Commentaire de C. trav. Liège, 8 mai 2015, R.G. 2014/AL/482

Mis en ligne le lundi 7 septembre 2015


Cour du travail de Liège, 8 mai 2015, R.G. n° 2014/AL/482

Terra Laboris asbl

Dans un arrêt du 8 mai 2015, la Cour du travail de Liège rappelle le mécanisme légal relatif à l’indemnisation de l’aggravation des séquelles d’un accident du travail, considérant notamment que l’une des conditions de celle-ci est la survenance de l’aggravation après l’expiration du délai de revision.

Les faits

Suite à un accident du travail survenu en décembre 1997, une procédure a été poursuivie devant le Tribunal du travail de Verviers qui, par jugement du 3 mars 2005, a statué sur les lésions (16% à partir du 1er mai 2000). Ce jugement a été signifié aussitôt, soit le 1er avril 2005.

Plus de cinq ans après, en juin 2010, le travailleur tombe en incapacité temporaire totale. Il considère que c’est une conséquence de l’accident, ce que conteste l’assureur, pour qui la situation est toujours celle qui a été actée par le tribunal dans son jugement en 2005.

Une action est introduite par l’intéressé, aux fins de faire admettre le lien causal avec l’accident. Le Tribunal du travail de Verviers rend un jugement le 10 octobre 2013. Celui-ci ordonne la désignation d’un expert. Plusieurs points requièrent, pour l’entreprise d’assurances d’introduire un appel.

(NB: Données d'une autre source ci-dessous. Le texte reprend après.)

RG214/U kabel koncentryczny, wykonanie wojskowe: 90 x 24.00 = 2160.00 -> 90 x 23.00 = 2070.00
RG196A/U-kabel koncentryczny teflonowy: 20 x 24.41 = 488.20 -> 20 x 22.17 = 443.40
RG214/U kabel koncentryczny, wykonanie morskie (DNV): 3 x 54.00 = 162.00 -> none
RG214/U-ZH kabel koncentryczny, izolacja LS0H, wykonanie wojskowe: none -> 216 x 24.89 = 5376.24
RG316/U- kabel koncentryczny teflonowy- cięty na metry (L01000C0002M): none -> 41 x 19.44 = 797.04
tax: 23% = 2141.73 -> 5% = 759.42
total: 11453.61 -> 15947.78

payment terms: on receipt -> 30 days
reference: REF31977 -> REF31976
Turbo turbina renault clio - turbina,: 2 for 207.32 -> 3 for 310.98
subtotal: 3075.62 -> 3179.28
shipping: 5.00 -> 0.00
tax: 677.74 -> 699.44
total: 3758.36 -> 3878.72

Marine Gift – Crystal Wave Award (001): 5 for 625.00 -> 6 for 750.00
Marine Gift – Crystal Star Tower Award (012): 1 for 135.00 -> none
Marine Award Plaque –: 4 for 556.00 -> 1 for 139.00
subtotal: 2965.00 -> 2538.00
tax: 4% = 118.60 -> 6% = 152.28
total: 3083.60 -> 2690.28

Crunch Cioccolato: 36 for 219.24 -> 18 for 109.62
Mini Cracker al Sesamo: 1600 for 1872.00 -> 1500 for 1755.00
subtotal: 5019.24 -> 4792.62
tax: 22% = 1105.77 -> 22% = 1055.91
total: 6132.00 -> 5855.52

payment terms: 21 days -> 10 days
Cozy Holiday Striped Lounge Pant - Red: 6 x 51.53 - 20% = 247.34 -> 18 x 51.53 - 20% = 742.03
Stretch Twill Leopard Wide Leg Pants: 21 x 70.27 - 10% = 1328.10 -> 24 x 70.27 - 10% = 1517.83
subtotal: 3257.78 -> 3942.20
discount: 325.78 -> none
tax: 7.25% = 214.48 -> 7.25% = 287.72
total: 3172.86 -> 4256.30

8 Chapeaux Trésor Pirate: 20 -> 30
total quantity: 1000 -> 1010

Position des parties devant la cour

L’assureur demande de corriger des erreurs matérielles portant sur les taux et les dates ainsi que d’amender la mission de l’expert.

Le travailleur forme une demande nouvelle, dans ses conclusions, tendant à augmenter le taux d’incapacité permanente. Il sollicite, dès lors, à la fois la reconnaissance d’une incapacité totale pendant une période de quatre mois et la fixation d’un taux d’incapacité permanente plus élevé.

Décision de la cour du travail

La cour corrige, dans un premier temps, les erreurs matérielles du jugement.

Sur la demande nouvelle, elle considère qu’elle respecte l’article 807 du Code judiciaire, dans la mesure où l’acte introductif visait l’existence d’une rechute en lien causal avec l’accident. L’extension de la demande porte sur une demande d’aggravation et reste dès lors dans les conditions de l’extension de la demande originaire.

Reste cependant à savoir si les conditions d’une demande en aggravation sont remplies, les dispositions légales étant à cet égard d’ordre public.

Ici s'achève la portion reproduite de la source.